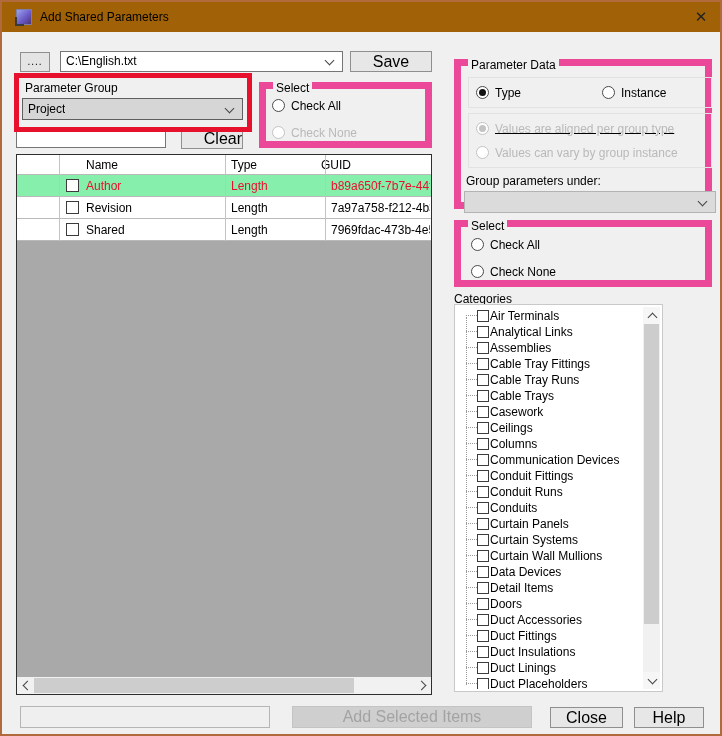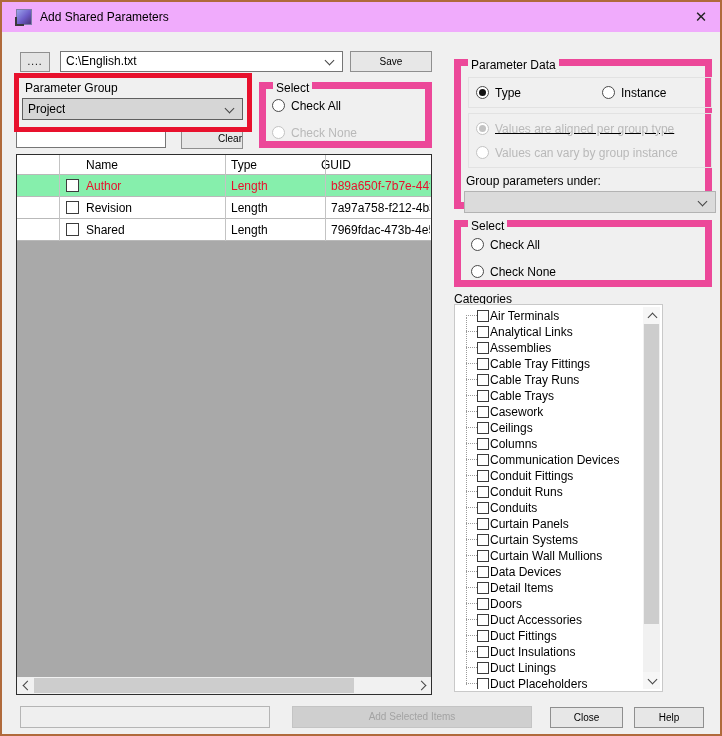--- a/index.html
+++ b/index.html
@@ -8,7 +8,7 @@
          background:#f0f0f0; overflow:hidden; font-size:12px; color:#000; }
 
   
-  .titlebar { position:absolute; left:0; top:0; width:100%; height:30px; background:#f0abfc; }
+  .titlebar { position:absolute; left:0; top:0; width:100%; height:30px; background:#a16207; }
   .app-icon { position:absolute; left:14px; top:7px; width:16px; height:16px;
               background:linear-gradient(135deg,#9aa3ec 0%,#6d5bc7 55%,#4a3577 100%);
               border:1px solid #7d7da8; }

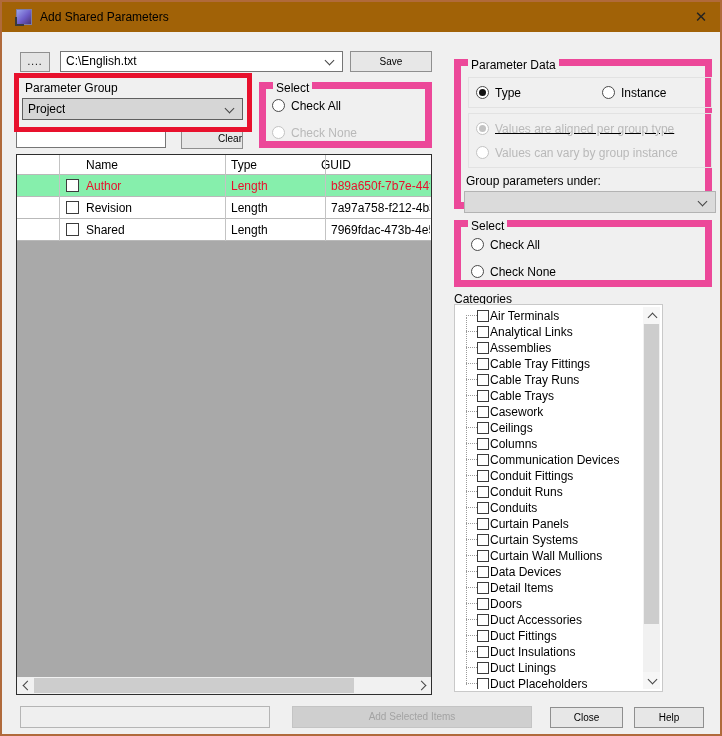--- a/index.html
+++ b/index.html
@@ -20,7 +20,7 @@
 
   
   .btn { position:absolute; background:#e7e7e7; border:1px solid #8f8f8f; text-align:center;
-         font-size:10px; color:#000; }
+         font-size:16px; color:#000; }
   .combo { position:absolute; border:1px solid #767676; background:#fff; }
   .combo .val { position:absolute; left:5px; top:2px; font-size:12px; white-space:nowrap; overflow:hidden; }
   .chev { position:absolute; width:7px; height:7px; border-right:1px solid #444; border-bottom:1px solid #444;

·····

## [PROBLEM STATEMENT]
The answer must be every line from the records above that contains "hidden".

## [SOLUTION TO THIS PROBLEM]
          background:#f0f0f0; overflow:hidden; font-size:12px; color:#000; }
   .combo .val { position:absolute; left:5px; top:2px; font-size:12px; white-space:nowrap; overflow:hidden; }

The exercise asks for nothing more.